_GIVEN DATA_
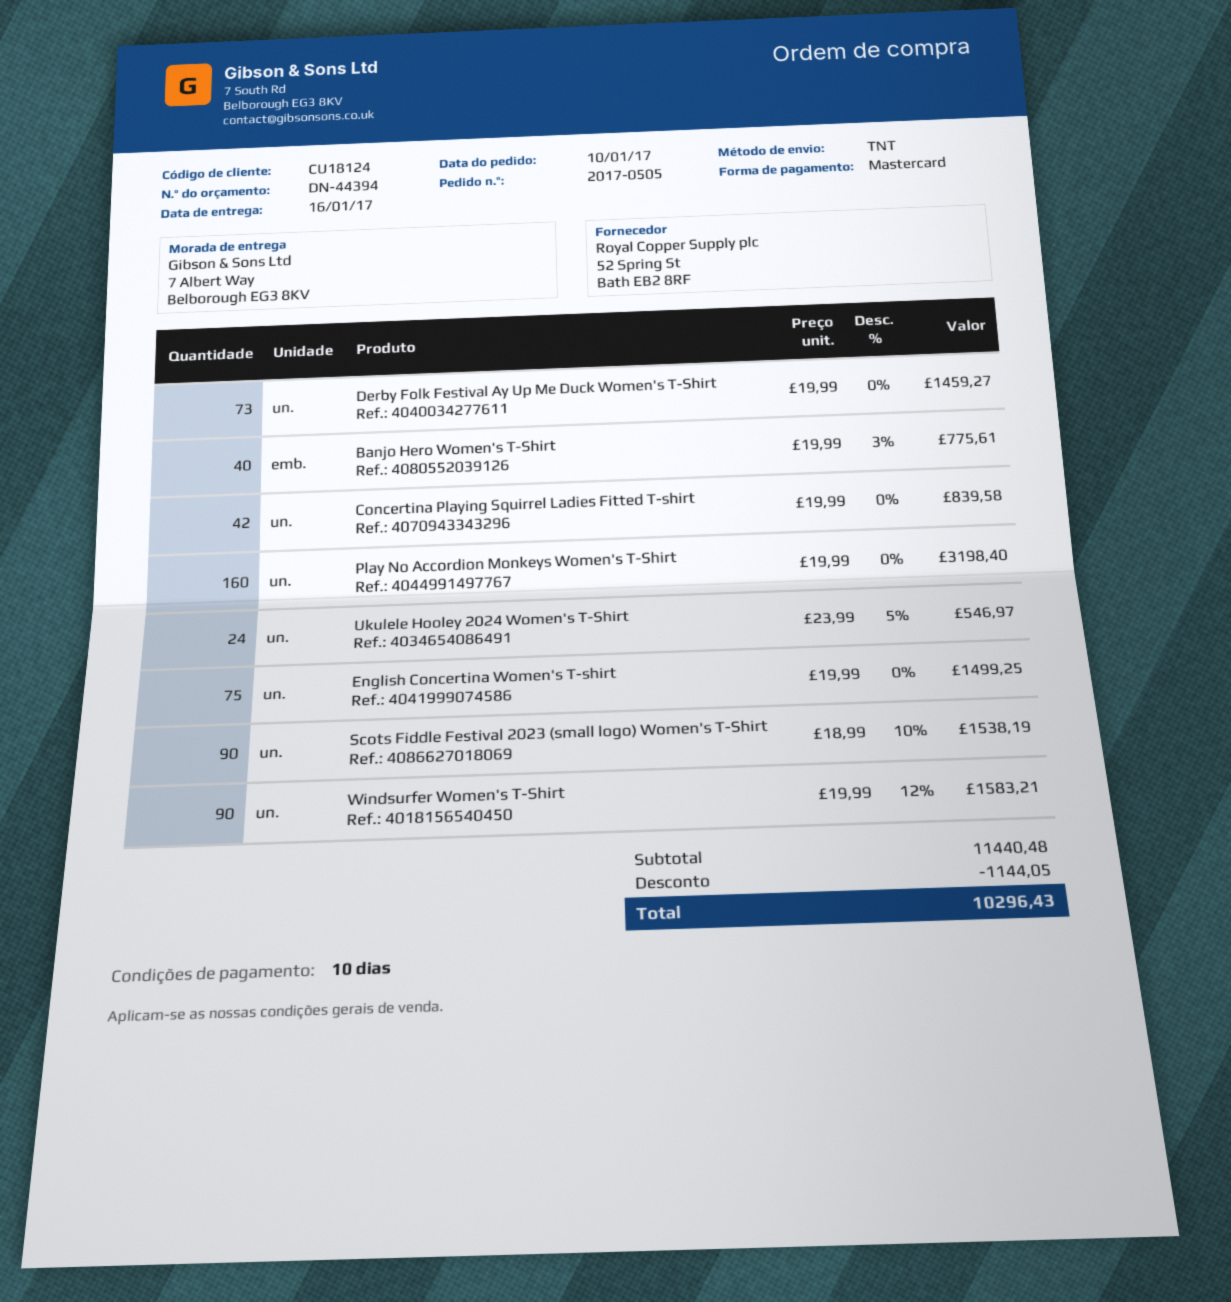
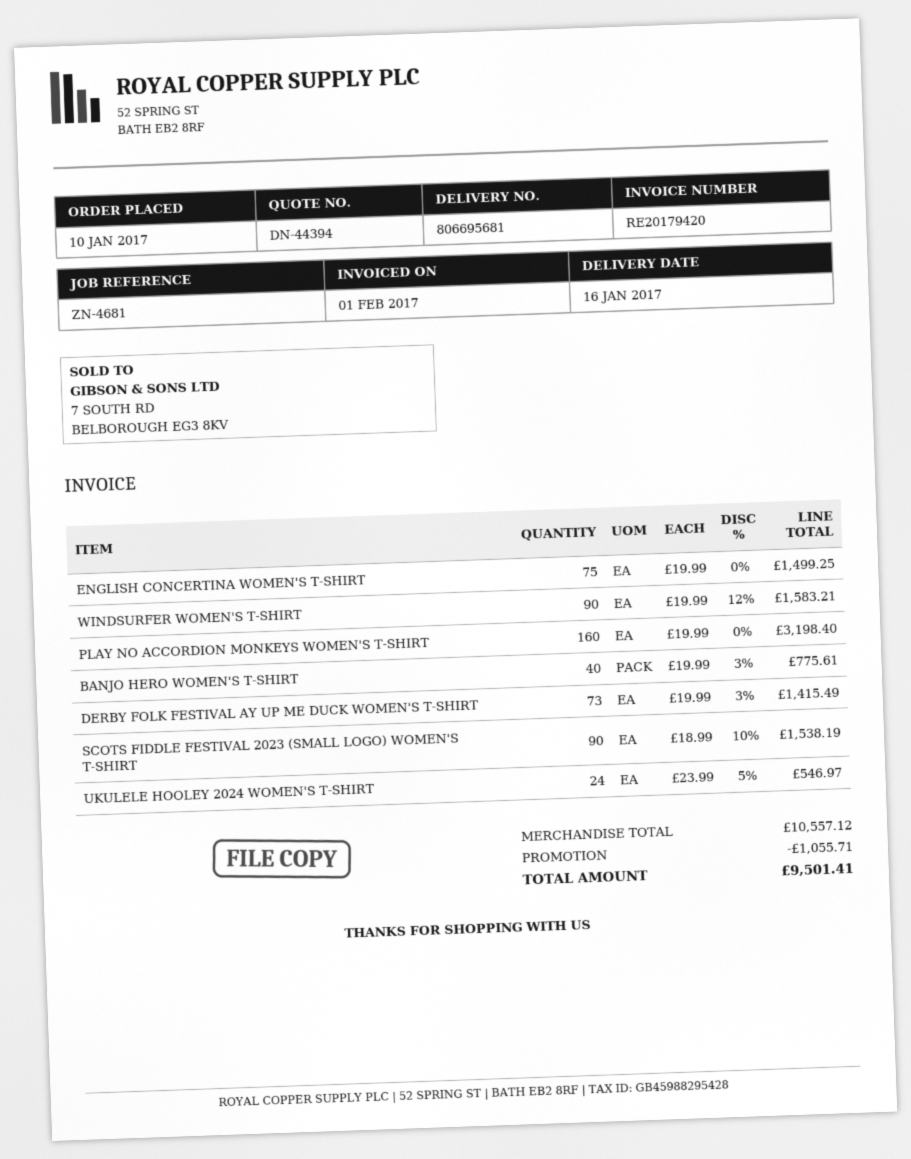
Derby Folk Festival Ay Up Me Duck Women's T-Shirt: 73 x 19.99 = 1459.27 -> 73 x 19.99 - 3% = 1415.49
Concertina Playing Squirrel Ladies Fitted T-shirt: 42 x 19.99 = 839.58 -> none
subtotal: 11440.48 -> 10557.12
discount: 1144.05 -> 1055.71
total: 10296.43 -> 9501.41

_WORK TASK_
Each record above is to be copied out exactly; its pictures are not.

_PROBLEM SOLUTION_
Derby Folk Festival Ay Up Me Duck Women's T-Shirt: 73 x 19.99 = 1459.27 -> 73 x 19.99 - 3% = 1415.49
Concertina Playing Squirrel Ladies Fitted T-shirt: 42 x 19.99 = 839.58 -> none
subtotal: 11440.48 -> 10557.12
discount: 1144.05 -> 1055.71
total: 10296.43 -> 9501.41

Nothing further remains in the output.